Sir Ronald was a diplomat starting in the 1980’s and was part of the Commonwealth Eminent Persons Group reporting in 2011. The first Eminent Persons Group included Barbados future Governor General, Dame Nita Barrow, who famously dressed in African garb to sneak into Soweto in South Africa and also met with Nelson Mandella in jail.
The interview covers a wide range of topics where Sir Ronald gives the perspective of someone right in the middle of the chaos that is international politics. Topics include South Africa (people, politics and apartheid), the US invasion of Grenada, the Falklands War and stories and opinions about famous people including then Barbados Prime Minister Tom Adams and lessor public figures like Reagan and Castro. 😉
It’s a good read for anyone interested in history or politics.
Here’s a passage about how the Caribbean had decided to side with Argentina in the Falklands, but then Sir Ronald decided to convince the leaders that our collective interests favoured the UK…

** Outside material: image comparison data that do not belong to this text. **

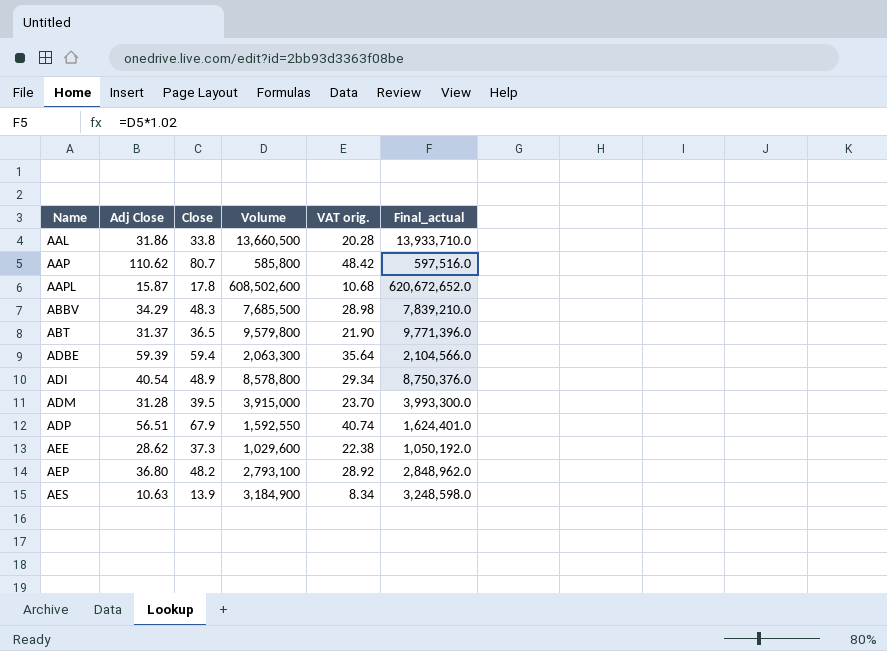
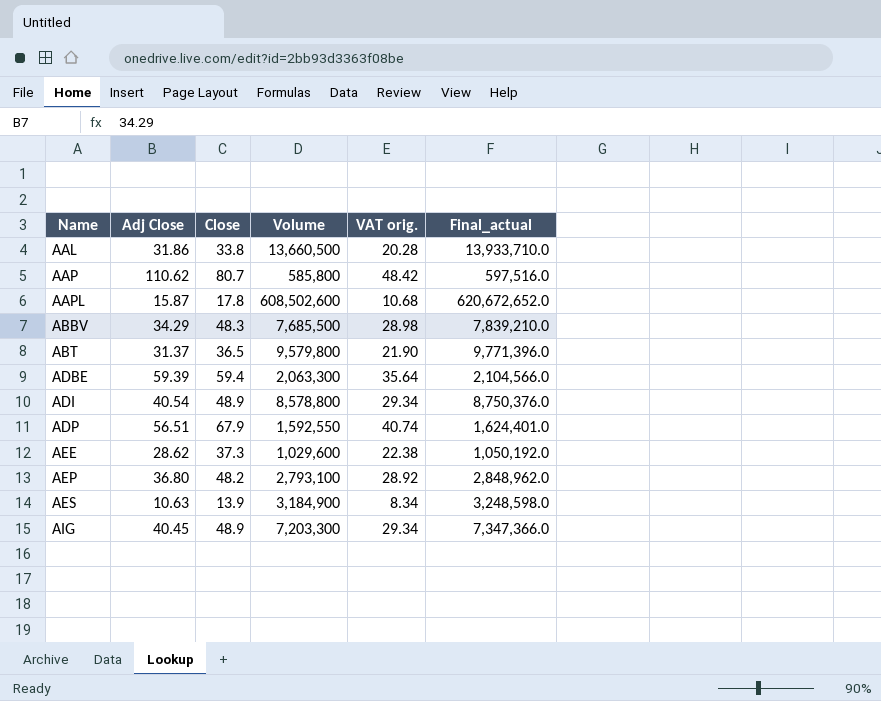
row ADM: 31.28 | 39.5 | 3,915,000 | 23.70 | 3,993,300.0 -> none
row AIG: none -> 40.45 | 48.9 | 7,203,300 | 29.34 | 7,347,366.0

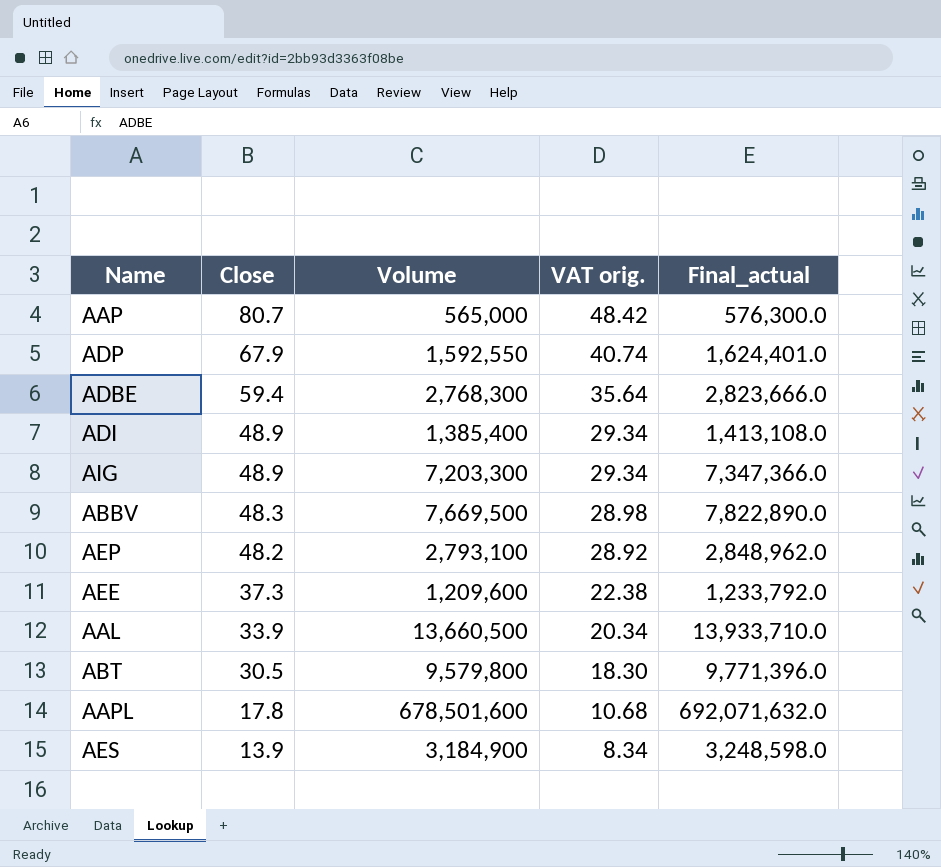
row order: Name ascending -> Close descending
column Adj Close | position: 2 -> none
AAP | Volume: 585,800 -> 565,000
AAP | Final_actual: 597,516.0 -> 576,300.0
ADBE | Volume: 2,063,300 -> 2,768,300
ADBE | Final_actual: 2,104,566.0 -> 2,823,666.0
ADI | Volume: 8,578,800 -> 1,385,400
ADI | Final_actual: 8,750,376.0 -> 1,413,108.0
ABBV | Volume: 7,685,500 -> 7,669,500
ABBV | Final_actual: 7,839,210.0 -> 7,822,890.0
AEE | Volume: 1,029,600 -> 1,209,600
AEE | Final_actual: 1,050,192.0 -> 1,233,792.0
AAL | Close: 33.8 -> 33.9
AAL | VAT orig.: 20.28 -> 20.34
ABT | Close: 36.5 -> 30.5
ABT | VAT orig.: 21.90 -> 18.30
AAPL | Volume: 608,502,600 -> 678,501,600
AAPL | Final_actual: 620,672,652.0 -> 692,071,632.0

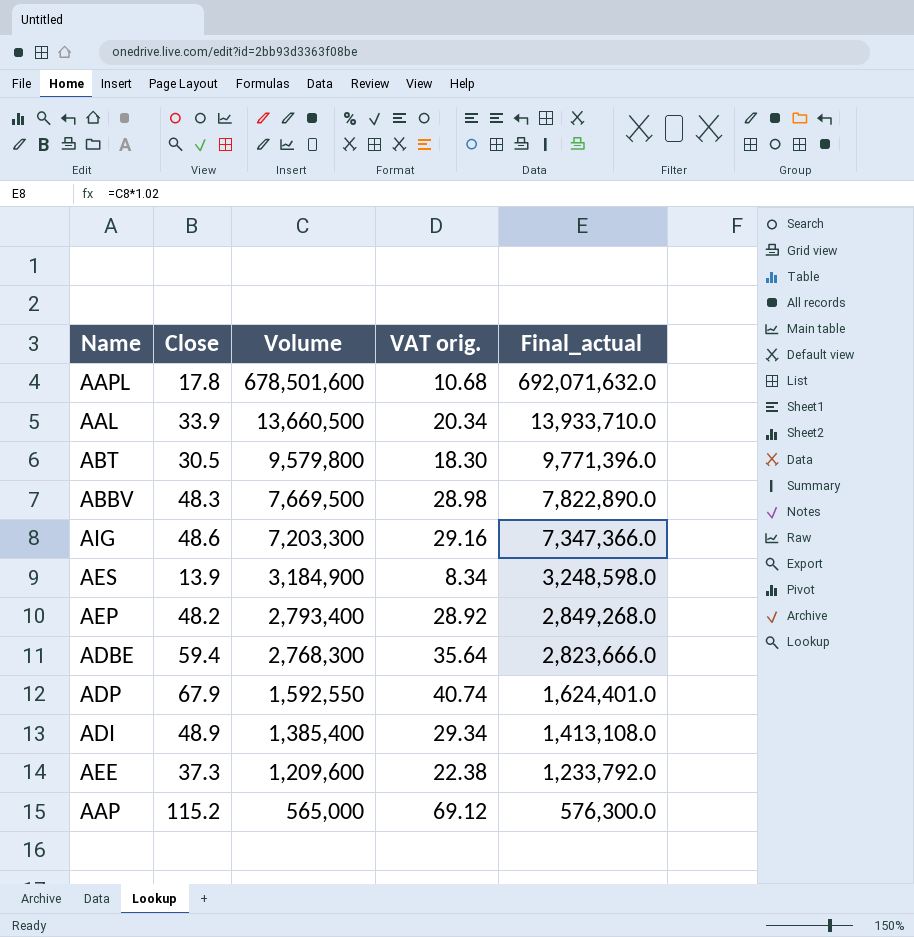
row order: Close descending -> Volume descending
AIG | Close: 48.9 -> 48.6
AIG | VAT orig.: 29.34 -> 29.16
AEP | Volume: 2,793,100 -> 2,793,400
AEP | Final_actual: 2,848,962.0 -> 2,849,268.0
AAP | Close: 80.7 -> 115.2
AAP | VAT orig.: 48.42 -> 69.12

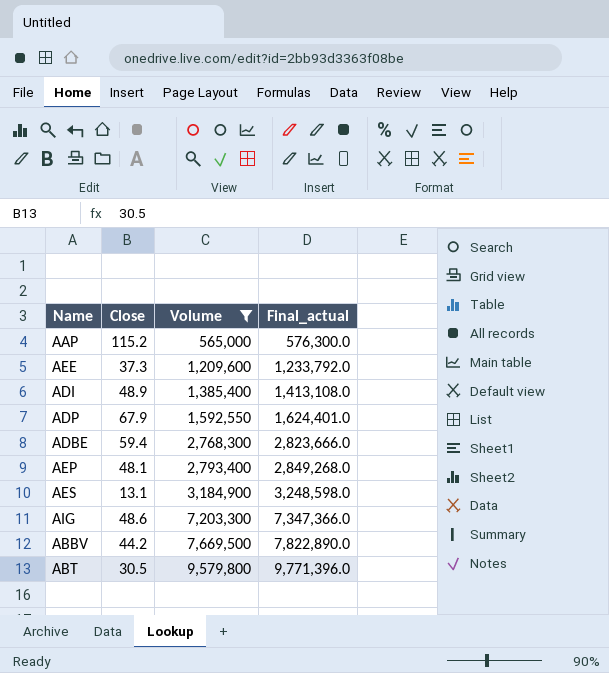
filter: none -> Volume <= 9,579,800
row order: Volume descending -> Volume ascending
column VAT orig. | formula: [Close] * 0.6 -> none
AEP | Close: 48.2 -> 48.1
AES | Close: 13.9 -> 13.1
ABBV | Close: 48.3 -> 44.2

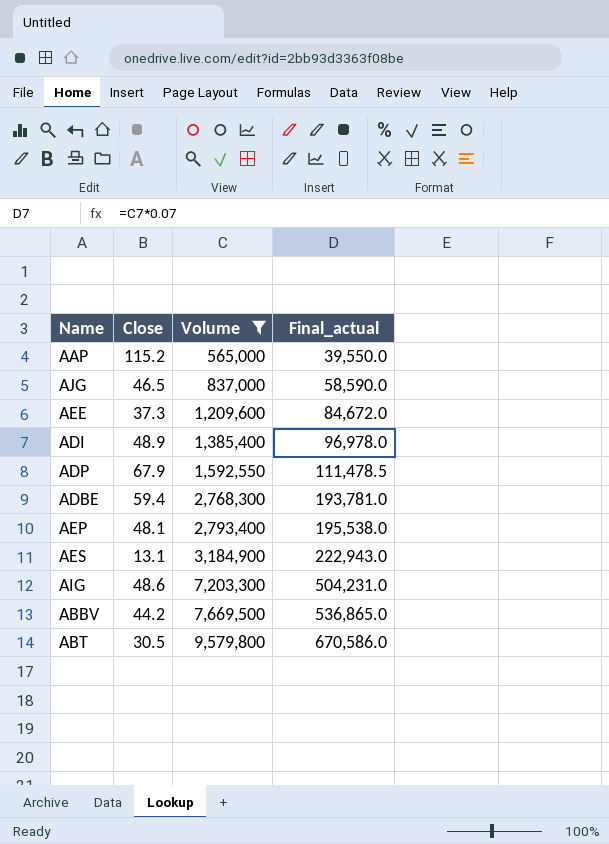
column Final_actual | formula: [Volume] * 1.02 -> [Volume] * 0.07
row AJG: none -> 46.5 | 837,000 | 58,590.0

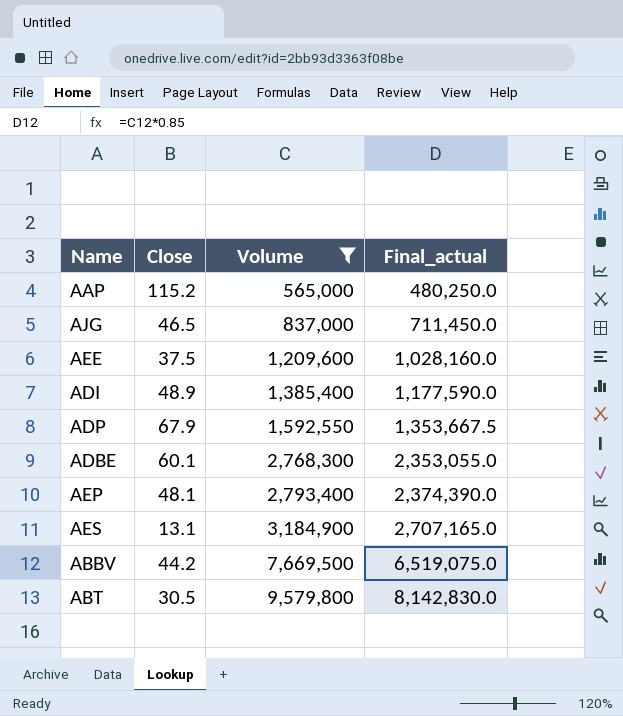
column Final_actual | formula: [Volume] * 0.07 -> [Volume] * 0.85
row AIG: 48.6 | 7,203,300 | 504,231.0 -> none
AEE | Close: 37.3 -> 37.5
ADBE | Close: 59.4 -> 60.1

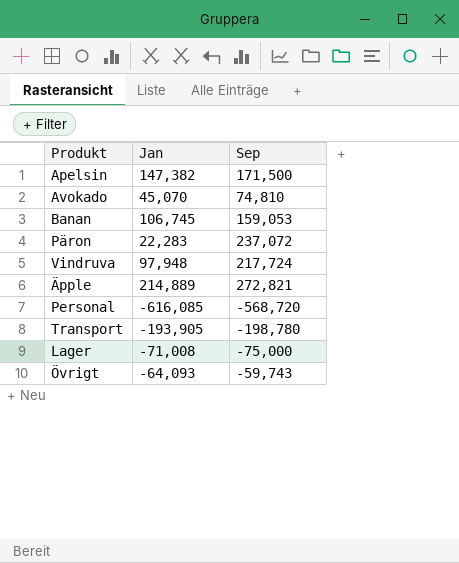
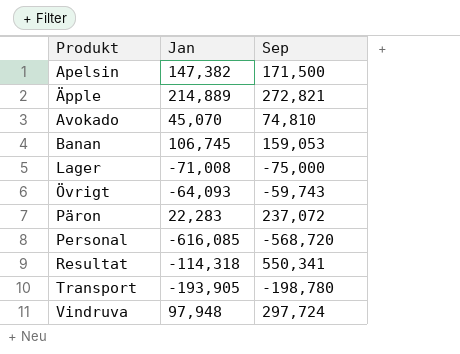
row order: none -> Produkt ascending
row Resultat: none -> -114,318 | 550,341
Vindruva | Sep: 217,724 -> 297,724

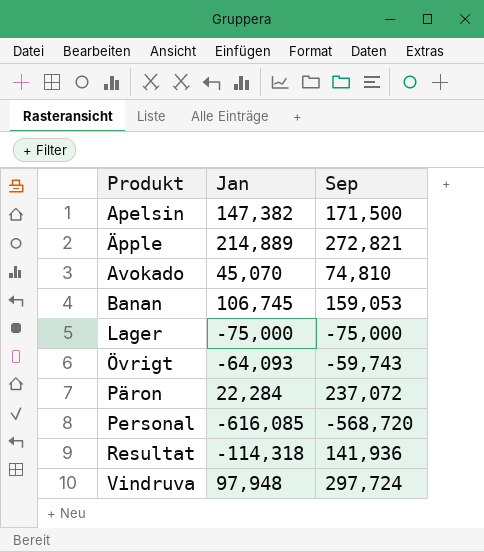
row Transport: -193,905 | -198,780 -> none
Lager | Jan: -71,008 -> -75,000
Päron | Jan: 22,283 -> 22,284
Resultat | Sep: 550,341 -> 141,936

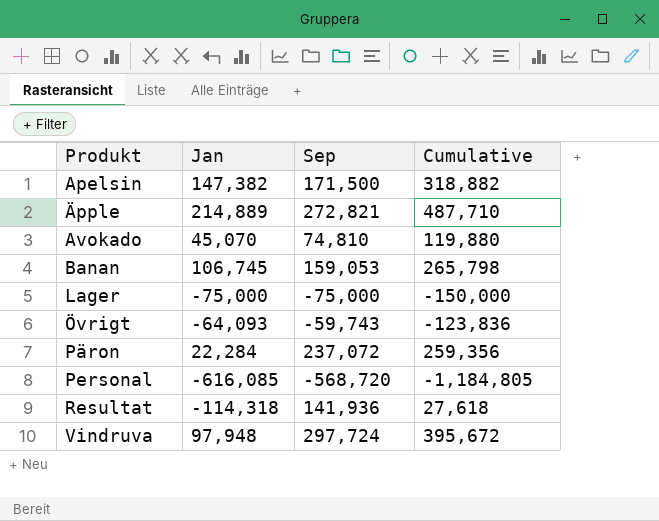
column Cumulative | formula: none -> [Jan] + [Sep]

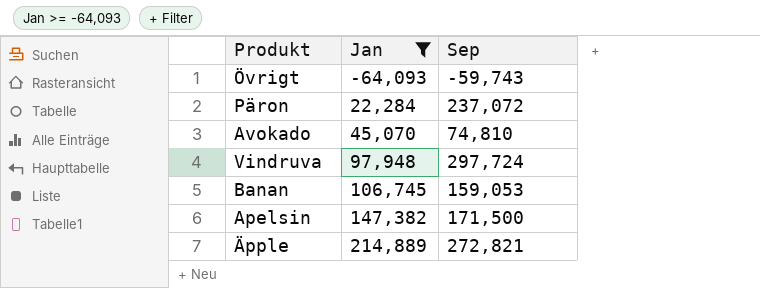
filter: none -> Jan >= -64,093
row order: Produkt ascending -> Jan ascending
column Cumulative | formula: [Jan] + [Sep] -> none

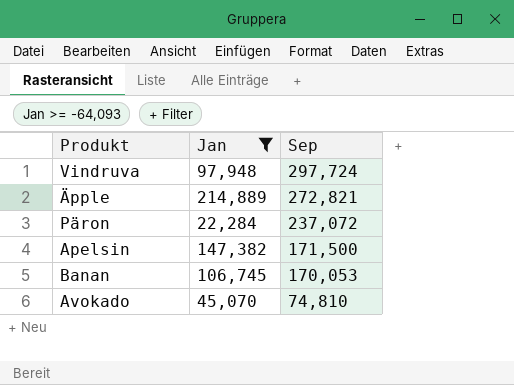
row order: Jan ascending -> Sep descending
row Övrigt: -64,093 | -59,743 -> none
Banan | Sep: 159,053 -> 170,053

“I was away for a part of that period and came back to New York to find that the Caribbean High Commissioners had more or less agreed that they, the Caribbean Ambassadors at the UN, were going to be supportive of Argentina in this matter. This was for geographical reasons and the fact that there was a view that it was an anti-colonialist effort. When I went into that meeting with that decision more or less made, I questioned it seriously in terms of my own country’s interests. I put it to the group that our countries all spoke English, not Spanish; that our historical relationship was with Britain, not Argentina; that our diaspora lived in the United Kingdom, not Argentina; that our tourists and investors came from Britain and not Argentina; and that I could see no economic, political, cultural or historical benefit in supporting Argentina in this matter. Whatever the merits of the discussion, the point was – from a strictly domestic stand point – there was nothing in this for the Caribbean to support Argentina.
In any event, on the facts of the case, the merits were entirely on the side of Britain because the people of the Falklands had decided that they wished to be British and we had all become independent on the right of self determination. And we could not, in my view, deny the Falklanders the very thing that we insisted upon, that made us become independent countries. So if they, the Falklanders, had decided they wished to remain British, we should respect that position. So both in terms of International law and in practice and our own interests, I thought the Caribbean should support the United Kingdom and my view eventually prevailed. And the Caribbean did support Britain in that UN vote.”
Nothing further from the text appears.